Independent Student Newspaper of UW Oshkosh Campuses

The Advance-Titan

Independent Student Newspaper of UW Oshkosh Campuses

The Advance-Titan

Independent Student Newspaper of UW Oshkosh Campuses

The Advance-Titan

UWO students grow their faith at Cru

Courtey of Cru Cru is a Christian organization with around 70 members at UW Oshkosh. The organization was founded in 1951, and is now present in over 190 countries.

Cru, formerly known as the Campus Crusade for Chris, is an organization that encourages students to grow their faith in God while navigating next steps in life. Students are taught to connect to their faith in ways that go beyond the traditional views of religion.

Cru is an open-arms community for students to develop a sense of purpose, belonging and spirituality. Globally, there are 6,306 campus ministries according to Cru’s website. At UW Oshkosh, there are currently about 70 regular attendees at weekly meetings. 

Eric Leinen is the team leader for Cru in Northeast Wisconsin. He leads staff and students across the campuses in Oshkosh, Appleton and Green Bay. 

Although Leinen grew up in a religious household, he said that having a relationship with God is much different than the label of being religious.

“I did grow up in a family where we attended a Christian church regularly and for the most part, I would say I believed those things intellectually, but it really didn’t impact much of my life,” Leinen said. “I heard stories from the Bible and thought it helped give a sense of morals, or right and wrong. I would say that was my experience with religion.”

Leinen said his basic beliefs of God were reinforced through church as a child, but his relationship with God began in college when his older sister invited him to a Cru meeting.

“I learned that the main message of the Bible is that we will never be good enough or do enough good things to make ourselves right before him,” Leinen said. “It is only through believing in Jesus and trusting in his death on the cross for our sins that I would be forgiven. That changed everything for me. What once felt like a duty, now felt like a gift that I knew I didn’t deserve.”

Leinen said his constant pursuit of a relationship with Christ and his faith in God has played a big part in shaping the way he lives his life. 

“I think that everyone is searching for meaning and purpose in life, but we often try to find it in ways that ultimately won’t fully satisfy us,” Leinen said. “My faith in God and a relationship with Christ gives me purpose.”

Leinen was involved with Cru all four years of his college career, and now as a team leader he said the work he does can be incredibly challenging but equally as rewarding. 

“[Cru] has given me the privilege to walk alongside students as they go through the highs and lows of life,” Leinen said. “Seeing students find hope and purpose when they were hopeless and suicidal. Seeing students find love and acceptance when all they knew was rejection and abandonment.

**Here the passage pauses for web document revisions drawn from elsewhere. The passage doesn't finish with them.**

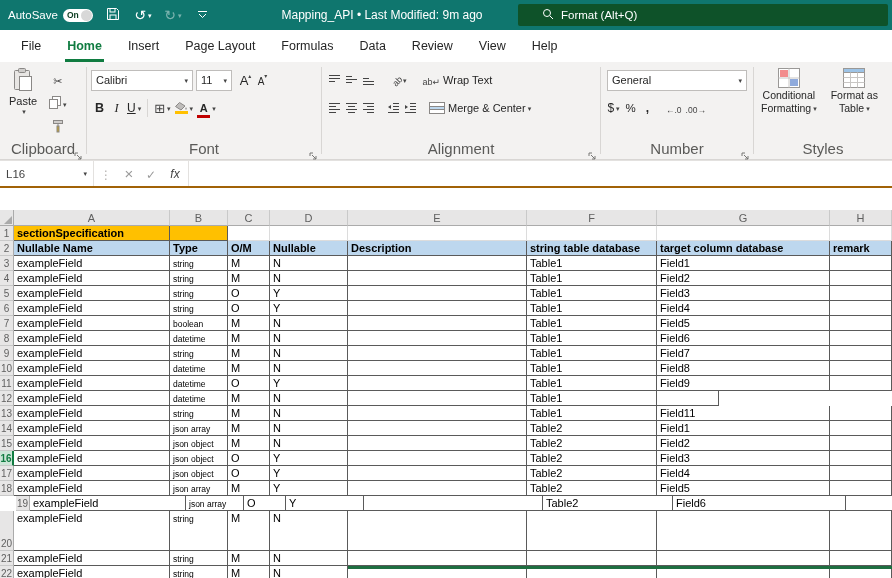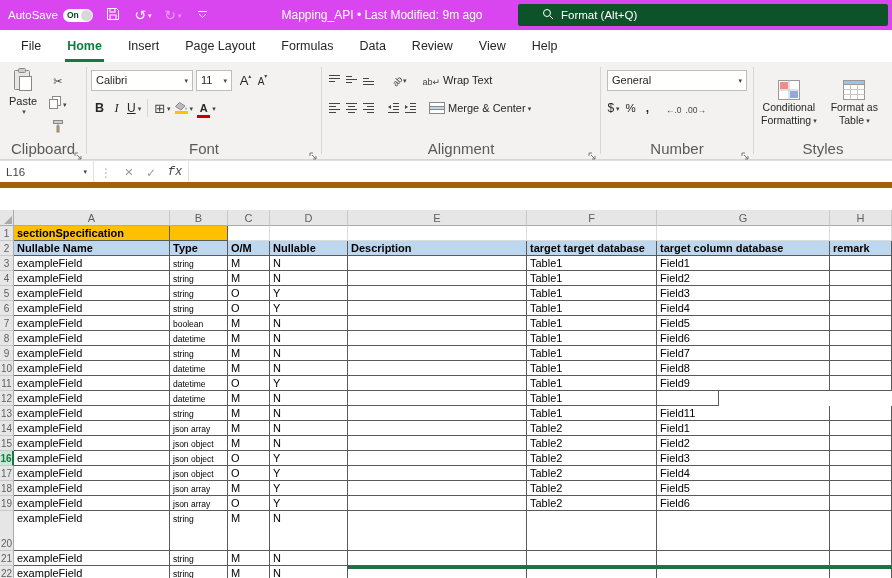--- a/index.html
+++ b/index.html
@@ -1,21 +1,21 @@
 <!DOCTYPE html>
 <html><head>
 <meta charset="utf-8">
 <style>
   *{margin:0;padding:0;box-sizing:border-box}
   html,body{width:892px;height:578px;overflow:hidden}
   body{font-family:"Liberation Sans","DejaVu Sans",sans-serif;background:#fff;color:#262626}
   .app{position:relative;width:892px;height:578px;overflow:hidden;background:#fff}
 
   
-  .titlebar{position:relative;height:30px;background:#d946ef;display:flex;align-items:center;color:#fff;font-size:12px;padding:0 8px;gap:10px}
+  .titlebar{position:relative;height:30px;background:#0f766e;display:flex;align-items:center;color:#fff;font-size:12px;padding:0 8px;gap:10px}
   .autosave{display:flex;align-items:center;gap:5px;font-size:11.5px}
   .toggle{width:30px;height:13px;border-radius:7px;background:#fff;display:flex;align-items:center;position:relative}
   .toggle-on{color:#0b3d20;font-size:8.5px;font-weight:bold;margin-left:4px}
   .knob{position:absolute;right:1px;top:1px;width:11px;height:11px;border-radius:50%;background:#d8d8d8}
   .tb-btn{display:flex;align-items:center;justify-content:center;min-width:20px;height:26px;cursor:default}
   .tb-btn.dim{opacity:.45}
   .chev{font-size:7px;line-height:1;color:#444;margin-left:2px}
   .chev::before{content:"▾"}
   .titlebar .chev{color:#fff}
   .ic-undo::before{content:"↺";font-size:14px;color:#fff}
@@ -78,33 +78,33 @@
   .sp12{width:12px;flex:none}
 
   .g-number{width:152px}
   .gen-combo{flex:1;margin:0 2px}
   .cur{font-size:12px}
   .pct{font-size:11.5px}
   .com{font-size:12px;font-weight:bold}
   .dec-inc::before{content:"←.0";font-size:8.5px;color:#444}
   .dec-dec::before{content:".00→";font-size:8.5px;color:#444}
 
-  .g-styles{flex:1;display:flex;padding-top:16px}
+  .g-styles{flex:1;display:flex;padding-top:4px}
   .big-btn{display:flex;flex-direction:column;align-items:center;font-size:10.5px;color:#262626;padding:2px 7px 0;gap:1px;white-space:nowrap}
   .big-btn .l2{display:flex;align-items:center}
 
   
-  .fbar{height:28px;background:#fff;border-top:1px solid #E3E1DF;border-bottom:6px solid #a16207;display:flex;align-items:center}
+  .fbar{height:28px;background:#fff;border-top:1px solid #E3E1DF;border-bottom:2px solid #a16207;display:flex;align-items:center}
   .namebox{width:94px;height:100%;border-right:1px solid #E3E1DF;display:flex;align-items:center;justify-content:space-between;padding:0 6px;font-size:11.5px;color:#444}
   .ic-dots{margin:0 6px}
   .ic-dots::before{content:"⋮";color:#b5b3b1;font-size:12px}
   .fb-btn{width:22px;display:flex;align-items:center;justify-content:center}
   .fb-x::before{content:"×";font-size:15px;color:#9a9a9a}
   .fb-ck::before{content:"✓";font-size:12px;color:#9a9a9a}
-  .fb-fx{font-family:Liberation Mono, monospace;font-style:italic;font-size:12px;color:#444;width:26px;text-align:center}
+  .fb-fx{font-family:Liberation Sans, sans-serif;font-style:italic;font-size:12px;color:#444;width:26px;text-align:center}
   .fb-input{flex:1;height:100%;border-left:1px solid #E3E1DF;font-size:11px;padding:0 6px}
 
   .spacer{height:22px;background:#fff}
 
   
   .grid{font-size:11px;color:#000;background:#fff}
   .grid-row{display:flex}
   .hdr-cell{height:16px;flex:none;background:#E7E6E6;border-right:1px solid #C9C9C9;border-bottom:1px solid #ABABAB;color:#5f5f5f;font-size:11px;display:flex;align-items:center;justify-content:center}
   .corner-cell{width:14px;height:16px;flex:none;background:#E7E6E6;border-right:1px solid #ABABAB;border-bottom:1px solid #ABABAB;position:relative}
   .corner-tri{position:absolute;right:1px;bottom:1px;width:0;height:0;border-left:8px solid transparent;border-bottom:8px solid #AAAAAA}
@@ -458,21 +458,21 @@
         <div class="cell" style="width: 173px;"></div>
         <div class="cell" style="width: 62px;"></div>
       </div>
       <div class="grid-row" style="height: 15px;">
         <div class="row-num">2</div>
         <div class="cell tbl hdr-blue" style="width: 156px;">Nullable Name</div>
         <div class="cell tbl hdr-blue" style="width: 58px;">Type</div>
         <div class="cell tbl hdr-blue" style="width: 42px;">O/M</div>
         <div class="cell tbl hdr-blue" style="width: 78px;">Nullable</div>
         <div class="cell tbl hdr-blue" style="width: 179px;">Description</div>
-        <div class="cell tbl hdr-blue" style="width: 130px;">target target database</div>
+        <div class="cell tbl hdr-blue" style="width: 130px;">string table database</div>
         <div class="cell tbl hdr-blue" style="width: 173px;">target column database</div>
         <div class="cell tbl hdr-blue" style="width: 62px;">remark</div>
       </div>
       <div class="grid-row" style="height: 15px;">
         <div class="row-num">3</div>
         <div class="cell tbl" style="width: 156px;">exampleField</div>
         <div class="cell tbl type-col" style="width: 58px;">string</div>
         <div class="cell tbl" style="width: 42px;">M</div>
         <div class="cell tbl" style="width: 78px;">N</div>
         <div class="cell tbl" style="width: 179px;"></div>
@@ -637,21 +637,21 @@
         <div class="row-num">18</div>
         <div class="cell tbl" style="width: 156px;">exampleField</div>
         <div class="cell tbl type-col" style="width: 58px;">json array</div>
         <div class="cell tbl" style="width: 42px;">M</div>
         <div class="cell tbl" style="width: 78px;">Y</div>
         <div class="cell tbl" style="width: 179px;"></div>
         <div class="cell tbl" style="width: 130px;">Table2</div>
         <div class="cell tbl" style="width: 173px;">Field5</div>
         <div class="cell tbl" style="width: 62px;"></div>
       </div>
-      <div class="grid-row" style="height: 15px;">
+      <div class="grid-row" style="height: 15px; padding-left: 16px;">
         <div class="row-num">19</div>
         <div class="cell tbl" style="width: 156px;">exampleField</div>
         <div class="cell tbl type-col" style="width: 58px;">json array</div>
         <div class="cell tbl" style="width: 42px;">O</div>
         <div class="cell tbl" style="width: 78px;">Y</div>
         <div class="cell tbl" style="width: 179px;"></div>
         <div class="cell tbl" style="width: 130px;">Table2</div>
         <div class="cell tbl" style="width: 173px;">Field6</div>
         <div class="cell tbl" style="width: 62px;"></div>
       </div>

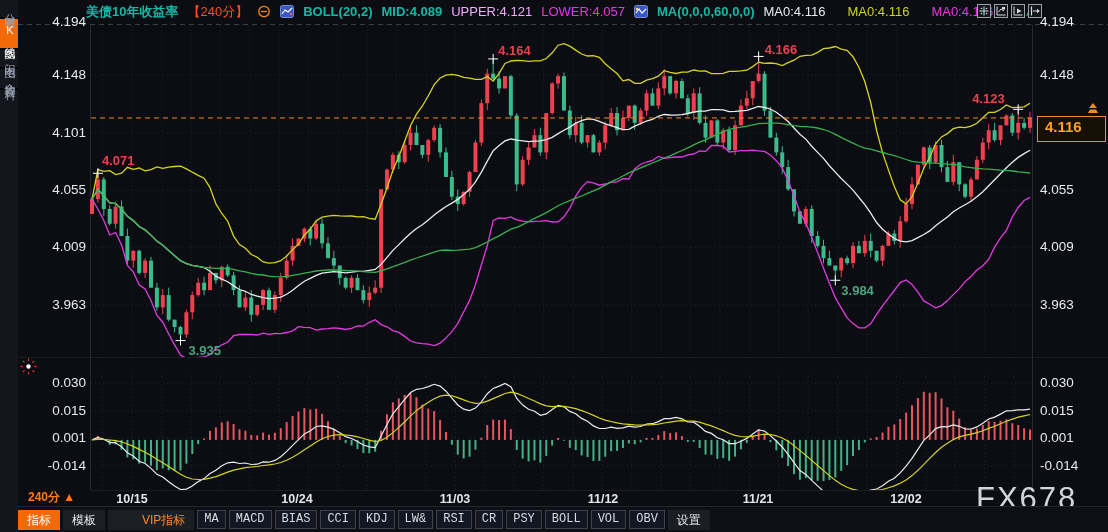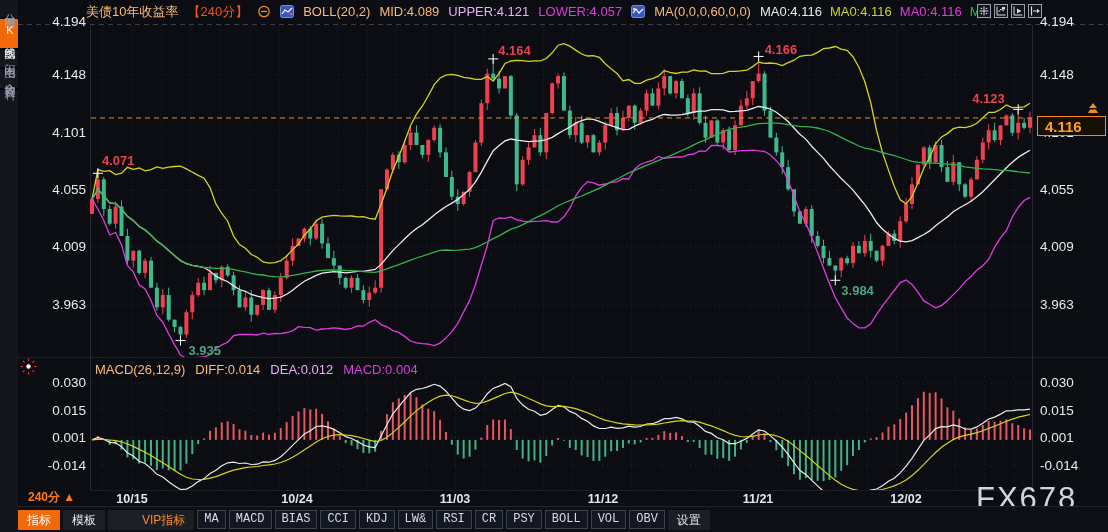--- a/index.html
+++ b/index.html
@@ -17,30 +17,30 @@
     text-align:center; font-size:11px; letter-spacing:2px; line-height:16px;
     color:#99a1b1; cursor:pointer; border-bottom:2px solid #05060a;
   }
   .side-tab.active { background:#f2690a; color:#ffffff; }
   
   #topbar {
     position:absolute; left:18px; top:0; width:1090px; height:23px; z-index:5;
     display:flex; align-items:center; gap:9px; padding-left:68px;
     white-space:nowrap; font-size:13px;
   }
-  .t-white { color:#fdba74; } .t-red { color:#ff4f1f; }
+  .t-white { color:#14b8a6;font-weight:bold; } .t-red { color:#ff4f1f; }
   .t-yellow { color:#f0abfc; } .t-magenta { color:#e23ae2; }
   .mini-icon { display:inline-flex; width:14px; height:13px; }
   #win-icons { position:absolute; right:66px; top:4px; display:flex; gap:3px; z-index:7; }
   .win-btn { width:14px; height:14px; border:1px solid #9aa0aa; background:#14161d;
     display:flex; align-items:center; justify-content:center; cursor:pointer; }
   
   #macd-header { position:absolute; left:95px; top:362px; z-index:4; font-size:13px; display:flex; gap:10px; }
   #price-box {
-    position:absolute; left:1037px; top:116px; width:69px; height:20px; z-index:5;
+    position:absolute; left:1037px; top:116px; width:69px; height:26px; z-index:5;
     border:1px solid #f28a1e; background:#171007; color:#ffa21f;
     font-size:15px; font-weight:bold; line-height:20px; padding-left:7px;
   }
   #price-arrow { position:absolute; left:1086px; top:103px; z-index:6; }
   #sun-icon { position:absolute; left:20px; top:358px; z-index:4; }
   #footer-period { position:absolute; left:28px; top:489px; z-index:5;
     color:#ff7a14; font-weight:bold; font-size:12px; }
   #watermark { position:absolute; left:950px; top:481px; z-index:6;
     font-size:31px; letter-spacing:2px; color:#d2d5dc; font-weight:500;margin-left:26px; }
   
@@ -723,21 +723,21 @@
     <span class="t-yellow">UPPER:4.121</span>
     <span class="t-magenta">LOWER:4.057</span>
     <span class="mini-icon">
       <svg width="14" height="13" viewBox="0 0 14 13">
           <rect x="0.5" y="0.5" width="13" height="12" rx="2" fill="#3757c9" stroke="#8fa6e8" stroke-width="0.8"></rect>
           <polyline points="2,8 5,4 8,8 12,4" fill="none" stroke="#fff" stroke-width="1.2"></polyline>
           <circle cx="3" cy="4" r="1.2" fill="#ffd24a"></circle>
         </svg>
     </span>
     <span class="t-white">MA(0,0,0,60,0,0)</span>
-    <span id="ma-values" style="display:inline-flex;gap:8px;">
+    <span id="ma-values" style="display:inline-flex;gap:22px;">
         <span style="color: rgb(232, 234, 238);">MA0:4.116</span>
         <span style="color: rgb(205, 212, 30);">MA0:4.116</span>
         <span style="color: rgb(226, 58, 226);">MA0:4.116</span>
         <span style="color: rgb(53, 177, 79);">MA</span>
       </span>
   </div>
 
   <div id="win-icons">
     <span class="win-btn">
       <svg width="10" height="10" viewBox="0 0 10 10">
@@ -764,26 +764,20 @@
     </span>
     <span class="win-btn">
       <svg width="10" height="10" viewBox="0 0 10 10">
           <line x1="1.5" y1="0.5" x2="1.5" y2="9.5" stroke="#d8dbe0" stroke-width="1.2"></line>
           <line x1="3" y1="5" x2="8" y2="5" stroke="#d8dbe0" stroke-width="1"></line>
           <polygon points="7,2.8 9.8,5 7,7.2" fill="#d8dbe0"></polygon>
         </svg>
     </span>
   </div>
 
-  <div id="macd-header">
-    <span class="t-white">MACD(26,12,9)</span>
-    <span class="t-white">DIFF:0.014</span>
-    <span class="t-yellow">DEA:0.012</span>
-    <span class="t-magenta">MACD:0.004</span>
-  </div>
 
   <span id="sun-icon">
     <svg width="17" height="17" viewBox="0 0 17 17">
       <g stroke="#e03030" stroke-width="1.2">
         <line x1="8.5" y1="0.5" x2="8.5" y2="3"></line>
           <line x1="8.5" y1="14" x2="8.5" y2="16.5"></line>
         <line x1="0.5" y1="8.5" x2="3" y2="8.5"></line>
           <line x1="14" y1="8.5" x2="16.5" y2="8.5"></line>
         <line x1="2.8" y1="2.8" x2="4.6" y2="4.6"></line>
           <line x1="12.4" y1="12.4" x2="14.2" y2="14.2"></line>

Being there to care for or support a student when they lose a loved one.”

Jack Gibbons, a sophomore at UWO and member of Cru, said that attending Cru meetings started as a way to earn brownie points with his girlfriend. It turned out to be one of the most integral parts of his life. 

“Having faith is the most important thing I’ve ever experienced,” Gibbons said. “It plays every single role imaginable. Everything I’ve been fortunate enough to experience is all credited towards God and I couldn’t be more thankful that I’ve been able to be a part of an organization that allows me to grow in my faith daily.”

In high school, Gibbons said he went through the motions of attending Catholic church with his family but viewed it as more of a chore rather than an opportunity.

“I was taught that being a good person was the main point and I was never introduced to what actually having a relationship with God meant,” Gibbons said. “In high school I never thought of God, and even denied his existence on multiple occasions.”

Gibbons encourages students who may be curious about their faith to explore it with an open mind and heart. 

“Don’t turn your head away from things that sound weird, or if things have happened in your past that have maybe turned you away from faith,” Gibbons said. “Cru has been the biggest part of my life from teaching me how to read the Bible to answering questions I have about Christianity.”

Gibbons first attended Cru in September of 2023 and has been a regular attendee ever since. He said that the organization is not here to push gospel down students’ throats, but instead listen, explain and love.

“Cru is like a second family to me, and I cannot imagine my life without the people involved and the organization as a whole,” Gibbons said.